Typical internal resources
You almost always need:
- sustainability lead
- energy manager
- controlling
- procurement
- IT/data (bills, meters, travel, spend mapping)
- legal/comms for claims and disclosure
When consulting makes sense
It makes sense when:
- you’re in sectors with specific standards (e.g., FLAG, power, buildings, automotive)
- you have M&A and base-year recalculations
- you want to reduce rework before submission
Source: SOP Target Validation (SBTi Services).
What happens after approval: monitoring, reporting, updates, and the role of carbon credits and offsetting
After approval, the most
Key rule: review at least every 5 years
There is an obligation to review at least every 5 years. The “trigger date” matters: from that point the company must conduct the review, submit results and, if necessary, update targets.
Source: SBTi guidance on five-year target reviews.
Example timeline (from SBTi guidance)
- Targets validated March 2021
- Review trigger: end of March 2026
- Submit results: by end of September 2026
- If an update is needed: submit new targets by end of March 2027
Source: SBTi blog on five-year target reviews.
Internal MRV: what to set up
You need practical MRV:
- monthly or quarterly KPIs
- data quality checks and audit trail
- recalculation policy (structural changes, methodologies)
- alignment with corporate reporting and customer requests (without making unverified legal claims)
Carbon credits and offsetting: where they fit (and where they don’t)
SBTi is centered on reductions. Credits can come in as “beyond value chain” action or to neutralize residual emissions in coherent approaches—especially when talking about high-integrity removals. They must not become the way to avoid action on energy, processes, and the supply chain.
Minimum checklist for procurement of credits (if you use them for extra claims):
- standard and registry
- vintage and retirement rules
- additionality
- reversal risk and permanence management
- geographic and sector alignment, when relevant
Tokenization: useful for traceability, not for “doing SBTi”

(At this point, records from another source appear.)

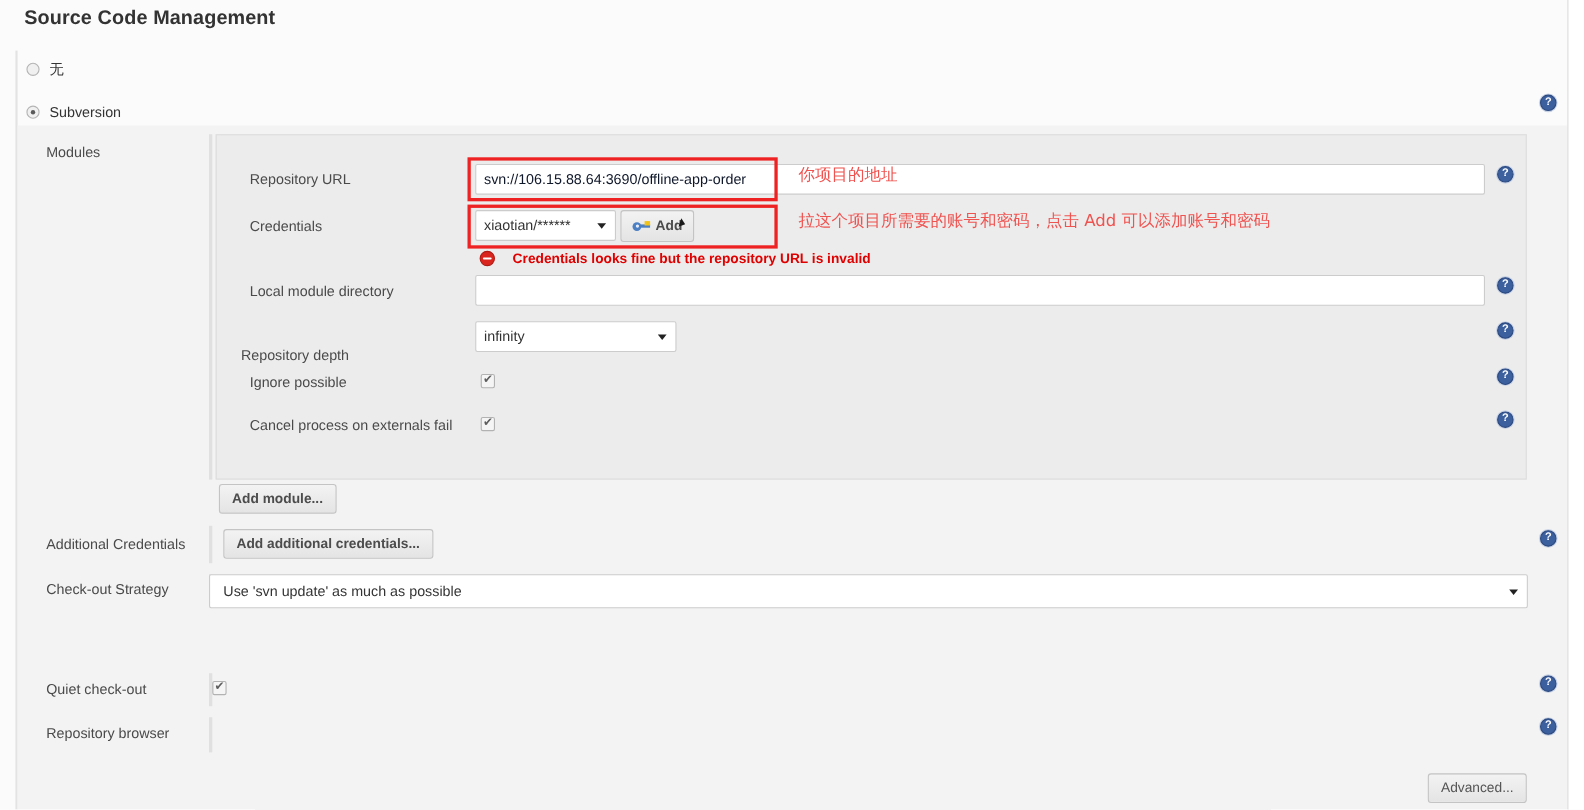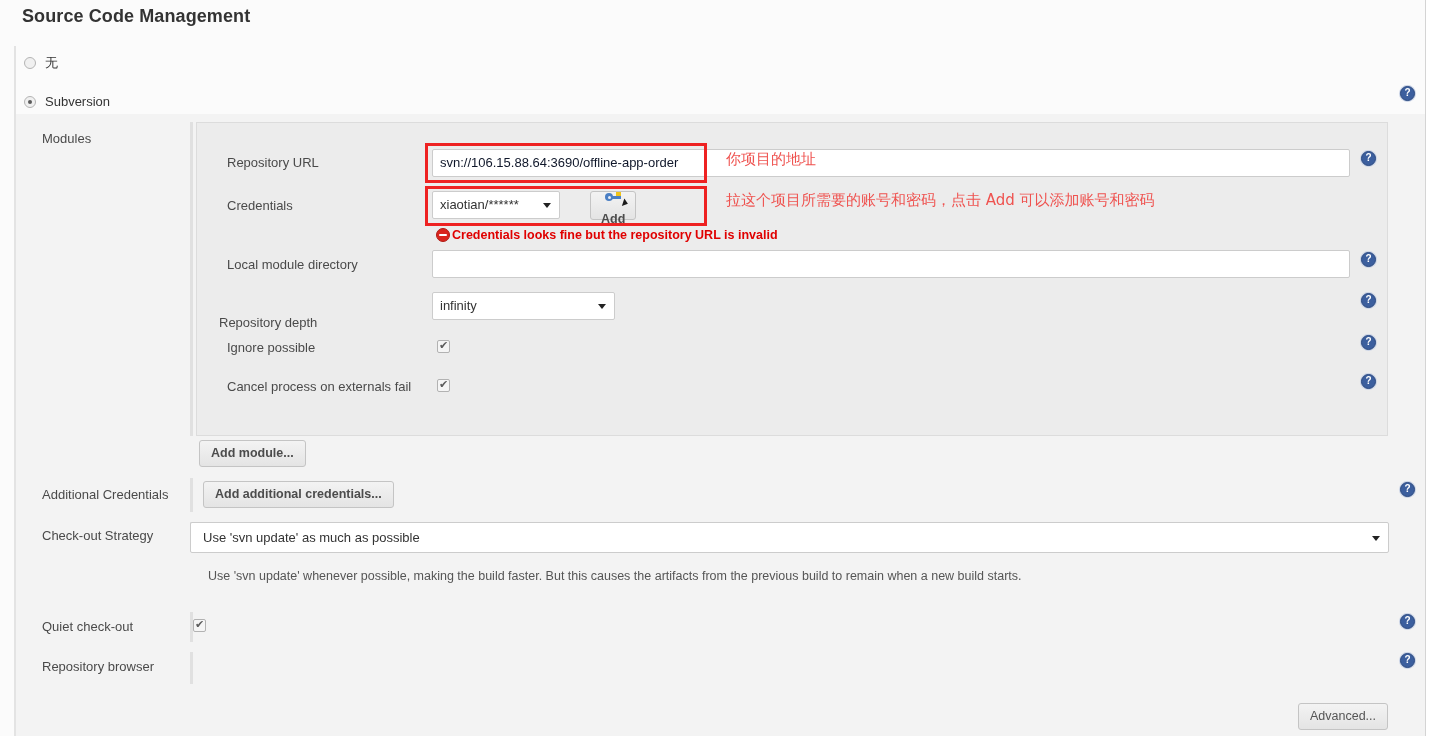--- a/index.html
+++ b/index.html
@@ -352,7 +352,7 @@
     <span>xiaotian/******</span>
     <span class="caret"></span>
   </div>
-  <div class="btn btn-add" style="left:590px; top:191px; height:29px;flex-direction:column;">
+  <div class="btn btn-add" style="left:564px; top:191px; height:29px;">
     <span class="key-icon">
       <span class="bow"></span>
         <span class="shaft"></span>

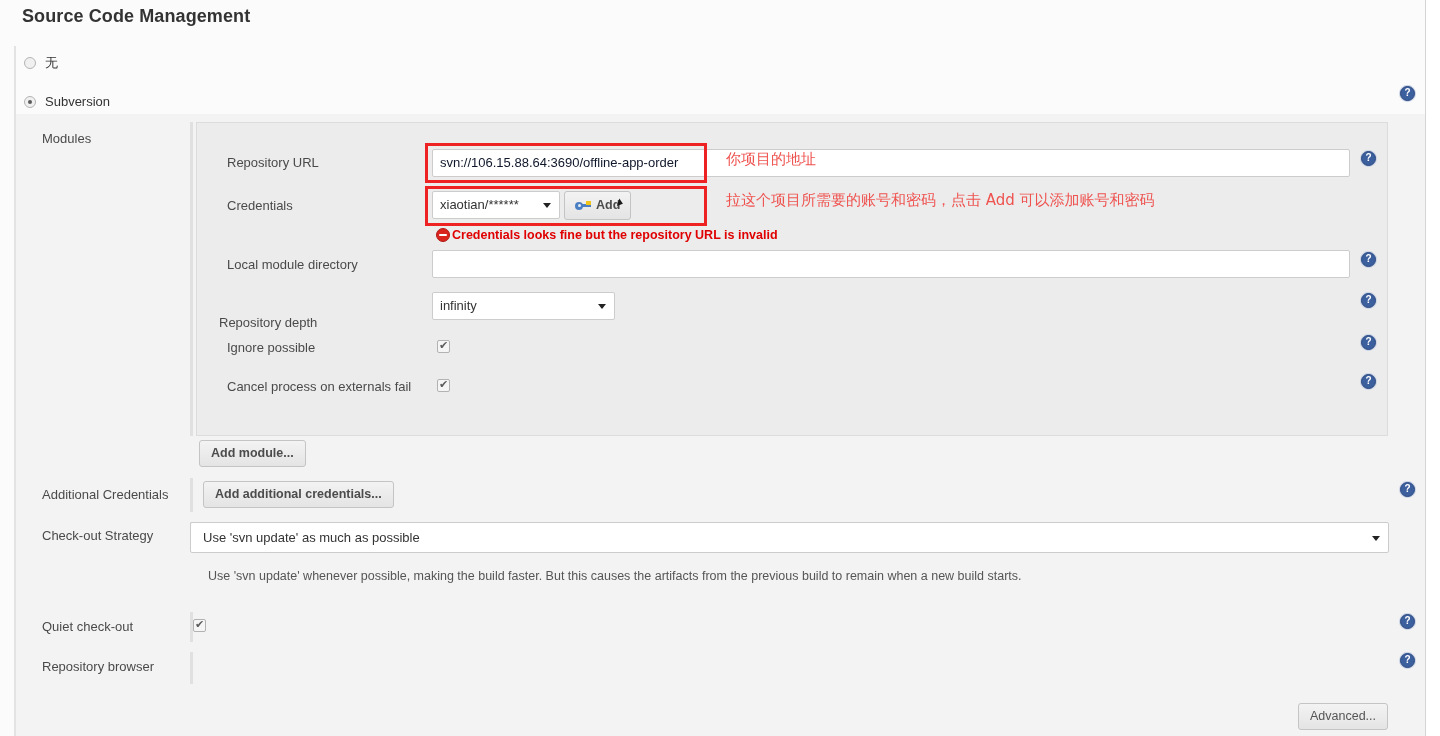--- a/index.html
+++ b/index.html
@@ -243,7 +243,7 @@
     position: absolute;
     display: flex;
     align-items: flex-end;
-    gap: 2px;
+    gap: 16px;
     font-size: 12.5px;
     font-weight: bold;
     color: #e00000;

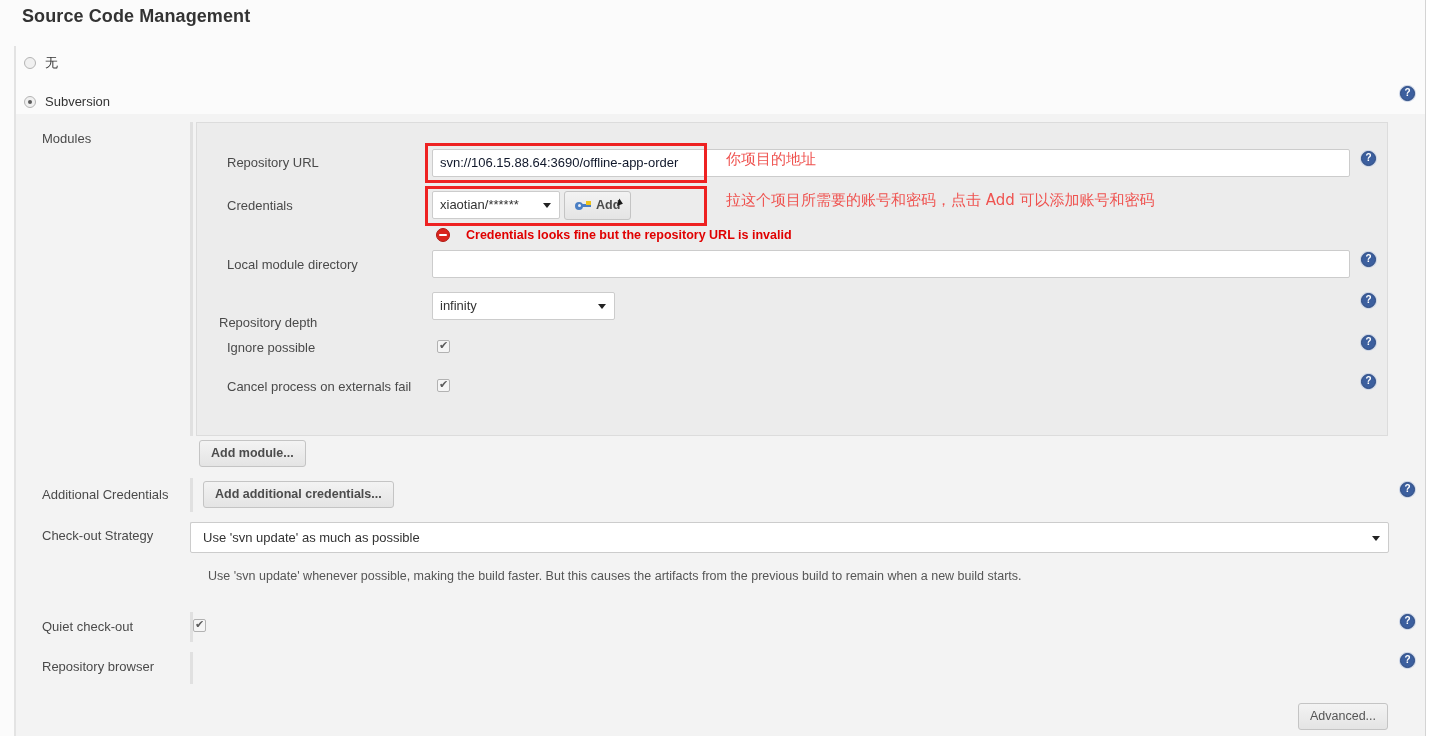--- a/index.html
+++ b/index.html
@@ -407,7 +407,6 @@
     <span>Use 'svn update' as much as possible</span>
     <span class="caret"></span>
   </div>
-  <div class="desc" style="left:208px; top:569px;">Use 'svn update' whenever possible, making the build faster. But this causes the artifacts from the previous build to remain when a new build starts.</div>
 
   <div class="row-label" style="left:42px; top:619px;">Quiet check-out</div>
   <div class="cbox" style="left:193px; top:619px;"></div>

Tokenization can help with audit trail and traceability, for example:
- serialization and linkage to a registry
- on-chain retirement and proof-of-retirement
- supplier portal with verifiable attestations of credits retired for extra claims
It does not replace SBTi requirements on inventories, boundaries, and targets. It supports transparency, not an alternative to validation.
B2B commercial impact
Staying “active” on the dashboard and meeting review/update requirements reduces reputational risk and helps with customer requests. Conversely, a status change due to non-compliance can weigh on tenders and renewals.